足の関節に光が当たり大きくグラついてへし折れ、足は地上に落ちていく。
ヒュドラはそのまま光になって消えていった。
「二つ目! これで決める」
俺は胸の前で構え、光を集束させていく。この技は連発できない。一度撃ち出せば一定時間がたつまで待たなきゃいけないからな。この一撃で終わらせる――
「ドラゴン・ブラスト!!!」
光が一直線に伸び、右前足の関節を貫いた。ダメージは与えることができたが、足を落とすには至らない。「シヴァ!」俺の叫びに竜は咆哮をもって応える。
シヴァは火球を放ち淡い光となって消えていく、最後の火球は破損したヴィシュヌの足に着弾し爆発した。
三つ目の足が地に落ちた時、巨大な“昆虫”はバランスを崩し頭から落ちていく。轟音を響かせヴィシュヌの胴体が大地に激突した。
ヴィシュヌの目の前にはタイタンが待ち構える。
「行け―ーー!! タイタン!!!」
巨人は斧を右手で振りかぶり、大地を爆散させる勢いで左足を踏み込んだ。タイタンは“破滅の斧”をそのまま投げ、回転した斧はヴィシュヌの頭に直撃する。
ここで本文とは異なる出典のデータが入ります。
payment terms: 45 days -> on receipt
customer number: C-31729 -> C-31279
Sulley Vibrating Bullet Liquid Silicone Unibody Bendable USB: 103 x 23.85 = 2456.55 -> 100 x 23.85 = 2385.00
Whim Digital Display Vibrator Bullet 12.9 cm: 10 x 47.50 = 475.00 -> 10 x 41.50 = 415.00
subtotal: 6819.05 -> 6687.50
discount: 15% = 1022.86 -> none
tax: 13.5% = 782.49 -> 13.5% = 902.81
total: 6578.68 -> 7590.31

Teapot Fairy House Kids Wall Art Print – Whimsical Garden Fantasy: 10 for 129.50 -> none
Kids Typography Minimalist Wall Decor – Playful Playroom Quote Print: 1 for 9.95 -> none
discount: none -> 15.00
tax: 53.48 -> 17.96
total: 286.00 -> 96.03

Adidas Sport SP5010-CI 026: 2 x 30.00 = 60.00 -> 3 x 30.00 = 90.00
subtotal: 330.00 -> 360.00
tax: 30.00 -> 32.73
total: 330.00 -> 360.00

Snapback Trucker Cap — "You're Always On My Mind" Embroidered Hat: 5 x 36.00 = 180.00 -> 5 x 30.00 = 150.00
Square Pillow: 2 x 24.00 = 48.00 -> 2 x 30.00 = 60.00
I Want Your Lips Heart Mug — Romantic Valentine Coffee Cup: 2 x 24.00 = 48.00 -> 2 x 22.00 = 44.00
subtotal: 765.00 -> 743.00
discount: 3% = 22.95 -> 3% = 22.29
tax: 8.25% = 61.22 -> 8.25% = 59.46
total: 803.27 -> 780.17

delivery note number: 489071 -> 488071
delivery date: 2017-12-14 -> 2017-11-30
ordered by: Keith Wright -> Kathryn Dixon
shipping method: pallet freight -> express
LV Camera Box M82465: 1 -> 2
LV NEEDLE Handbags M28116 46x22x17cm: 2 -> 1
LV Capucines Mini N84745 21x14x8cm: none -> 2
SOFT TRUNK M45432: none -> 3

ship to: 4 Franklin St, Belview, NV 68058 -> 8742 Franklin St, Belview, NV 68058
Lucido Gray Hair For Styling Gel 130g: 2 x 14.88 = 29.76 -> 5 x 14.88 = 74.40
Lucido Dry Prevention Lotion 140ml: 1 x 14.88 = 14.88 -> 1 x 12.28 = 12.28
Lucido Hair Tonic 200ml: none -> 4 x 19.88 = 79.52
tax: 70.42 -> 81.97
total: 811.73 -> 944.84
まるで豆腐に刃を入れるように頭部から胸部にかけて斧は深々と突き抜けた。斧が通った箇所はマグマの如く融解し重要な器官を全て破壊していく。
タイタンもまた淡い光となって上空へと昇っていった。
全ての召喚獣が消えた後、残ったのは痙攣して次第に息絶えようとしている“統率者”の姿だけだ。
「テイム!!!」
一際巨大な魔法陣が展開され、ヴィシュヌの体は光に変わって消えていく………テイムのリストボードには倒した魔物の名前が刻まれていた。
俺は辺りに何も無くなった焦土に座り込む。